### [WHAT IS EXPECTED]
The result should be a faithful copy of every entry below, with the pictures left out.

Before-and-after page screenshots:
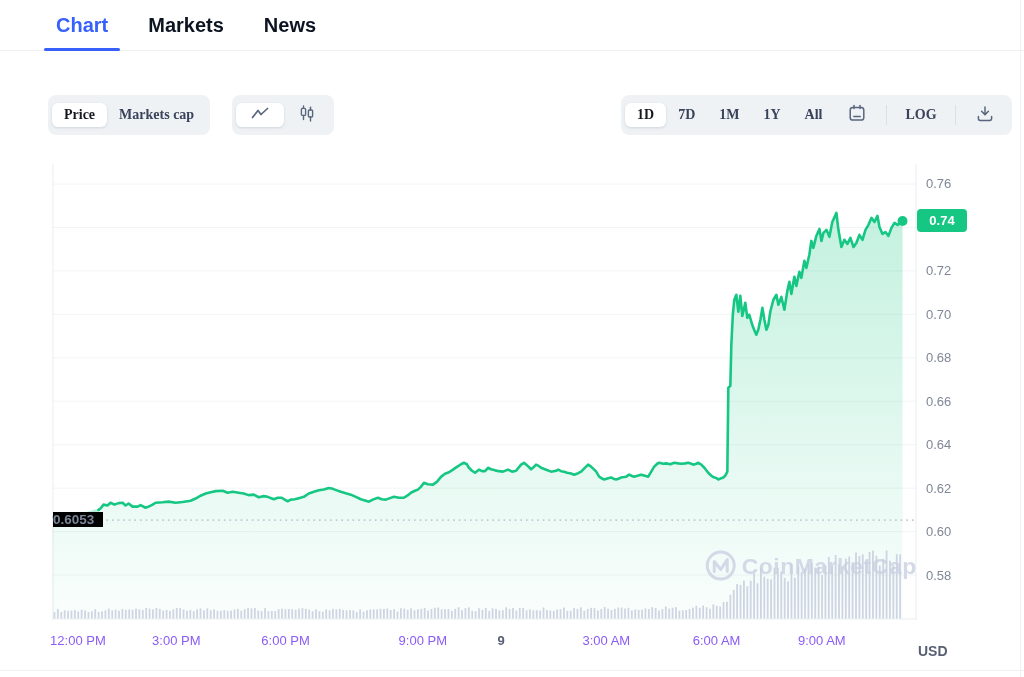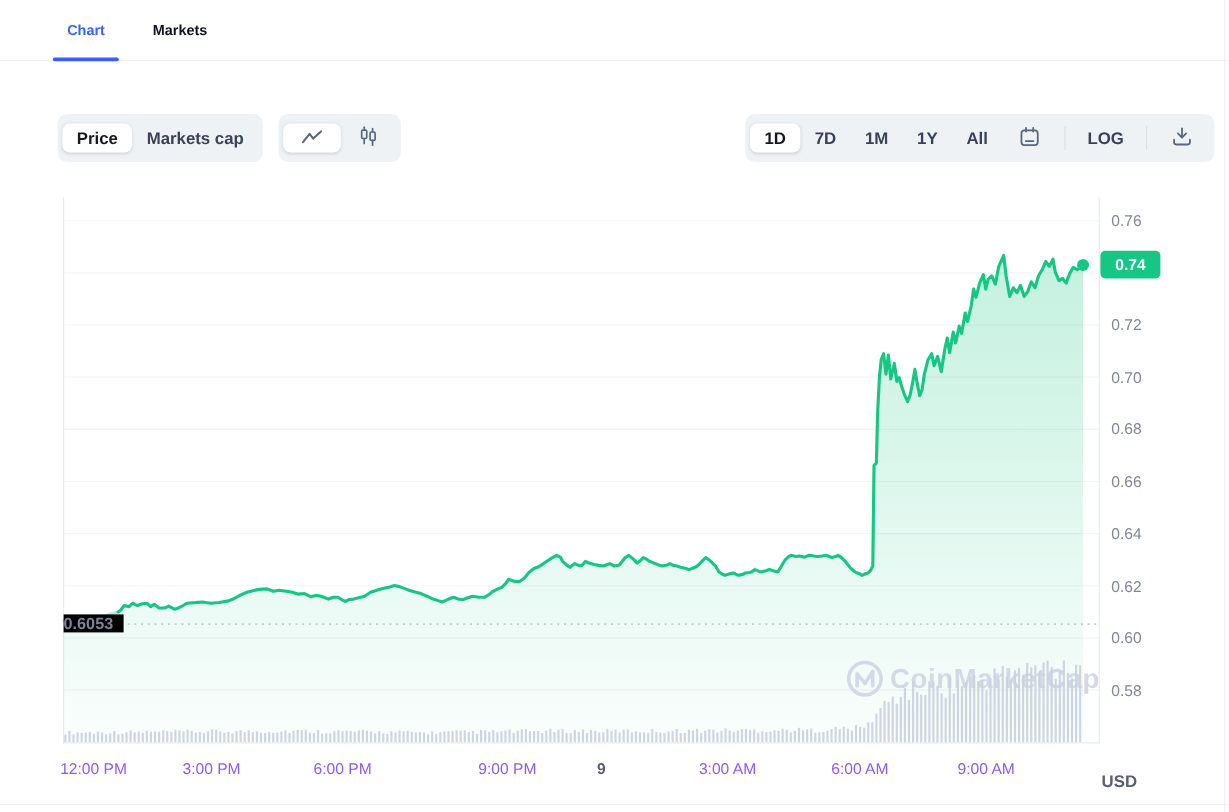--- a/index.html
+++ b/index.html
@@ -16,7 +16,7 @@
     display:flex;align-items:stretch;padding-left:44px;gap:16px;box-sizing:border-box;
   }
   .tab{
-    font-size:12px;font-weight:600;color:#0d1421;
+    font-size:20px;font-weight:600;color:#0d1421;
     padding:0 12px;display:flex;align-items:center;position:relative;cursor:pointer;
   }
   .tab.active{color:#3861fb;}

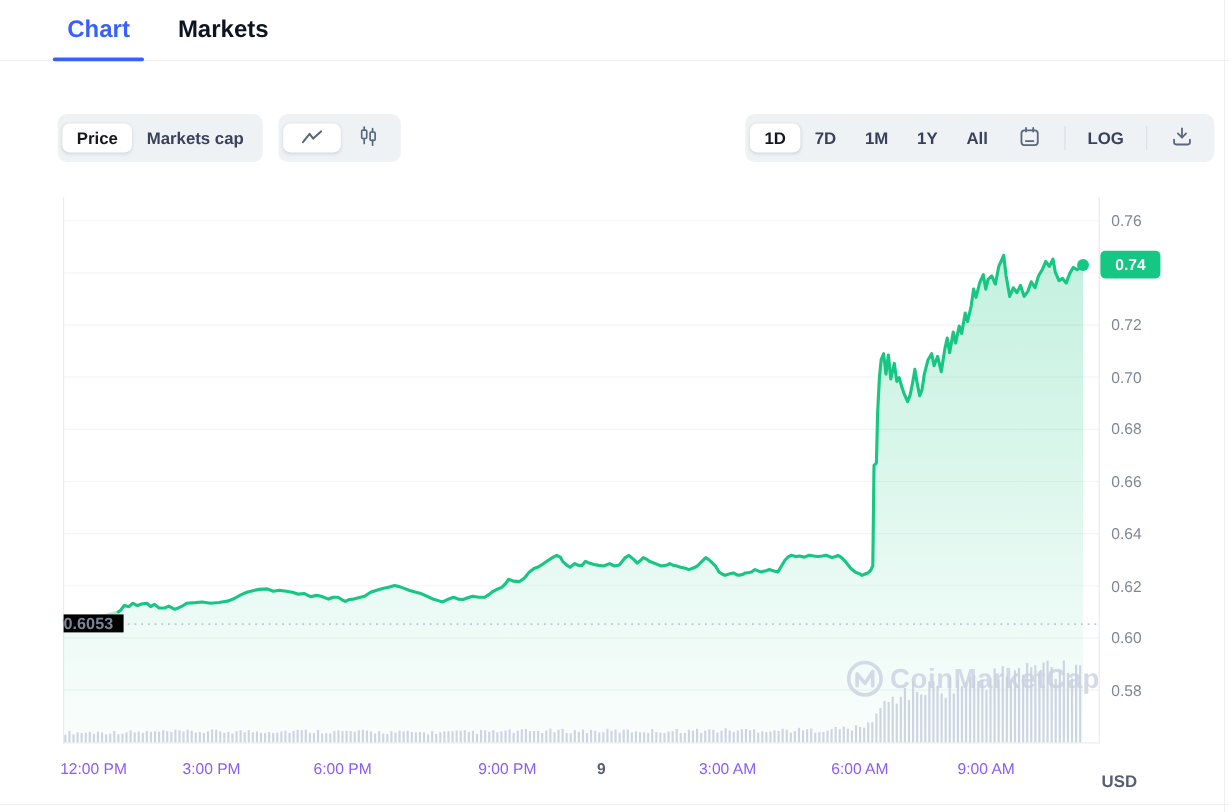--- a/index.html
+++ b/index.html
@@ -72,6 +72,7 @@
 <div class="tabbar">
   <div class="tab active">Chart</div>
   <div class="tab">Markets</div>
+  <div class="tab">News</div>
 </div>
 
 <div class="seg" id="seg-metric">

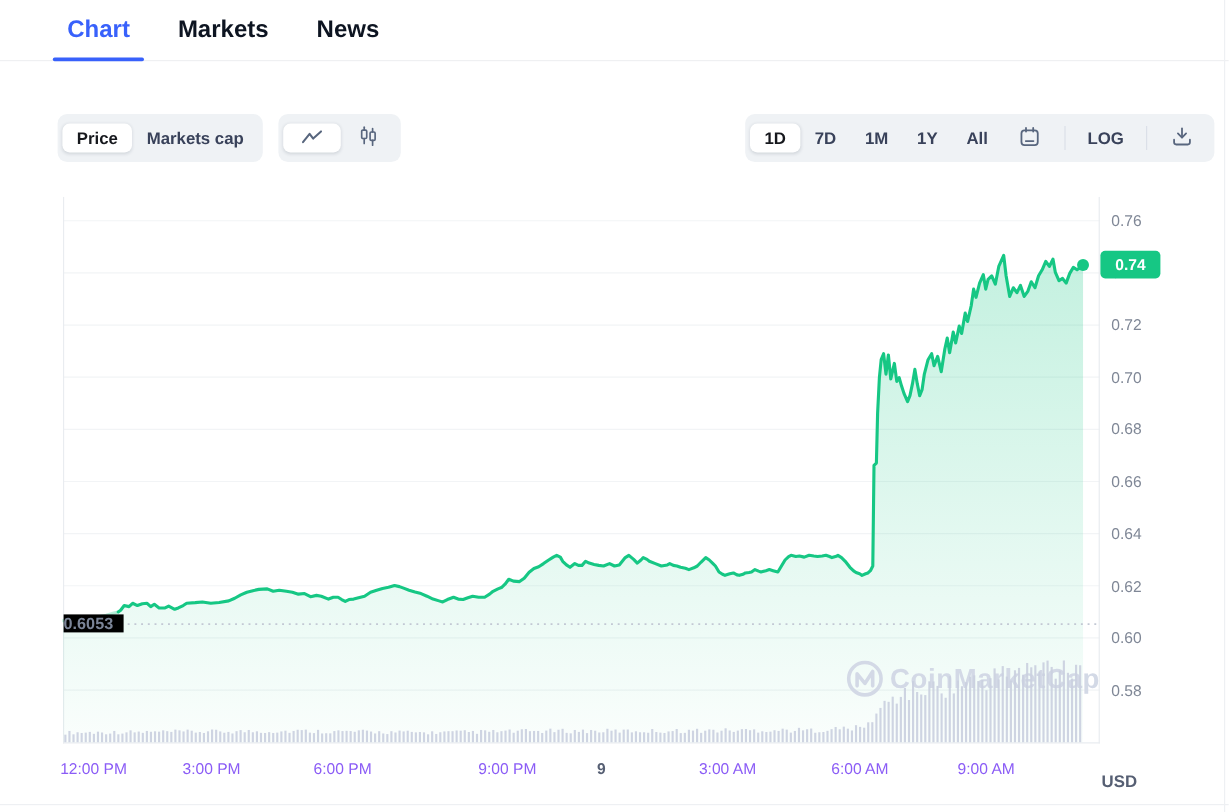--- a/index.html
+++ b/index.html
@@ -32,7 +32,7 @@
   .seg-btn{
     height:24px;display:flex;align-items:center;justify-content:center;
     padding:0 12px;border-radius:6px;font-size:14px;font-weight:600;color:#39425a;
-    cursor:pointer;white-space:nowrap;
+    cursor:pointer;white-space:nowrap;font-family:Liberation Serif, serif;
   }
   .seg-btn.active{background:#ffffff;color:#16181d;box-shadow:0 1px 3px rgba(24,34,56,.14);}
   .seg-btn.icon-btn{padding:0 14px;}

### [RESULT FOR THIS TASK]
--- a/index.html
+++ b/index.html
@@ -16,7 +16,7 @@
     display:flex;align-items:stretch;padding-left:44px;gap:16px;box-sizing:border-box;
   }
   .tab{
-    font-size:12px;font-weight:600;color:#0d1421;
+    font-size:20px;font-weight:600;color:#0d1421;
     padding:0 12px;display:flex;align-items:center;position:relative;cursor:pointer;
   }
   .tab.active{color:#3861fb;}

--- a/index.html
+++ b/index.html
@@ -72,6 +72,7 @@
 <div class="tabbar">
   <div class="tab active">Chart</div>
   <div class="tab">Markets</div>
+  <div class="tab">News</div>
 </div>
 
 <div class="seg" id="seg-metric">

--- a/index.html
+++ b/index.html
@@ -32,7 +32,7 @@
   .seg-btn{
     height:24px;display:flex;align-items:center;justify-content:center;
     padding:0 12px;border-radius:6px;font-size:14px;font-weight:600;color:#39425a;
-    cursor:pointer;white-space:nowrap;
+    cursor:pointer;white-space:nowrap;font-family:Liberation Serif, serif;
   }
   .seg-btn.active{background:#ffffff;color:#16181d;box-shadow:0 1px 3px rgba(24,34,56,.14);}
   .seg-btn.icon-btn{padding:0 14px;}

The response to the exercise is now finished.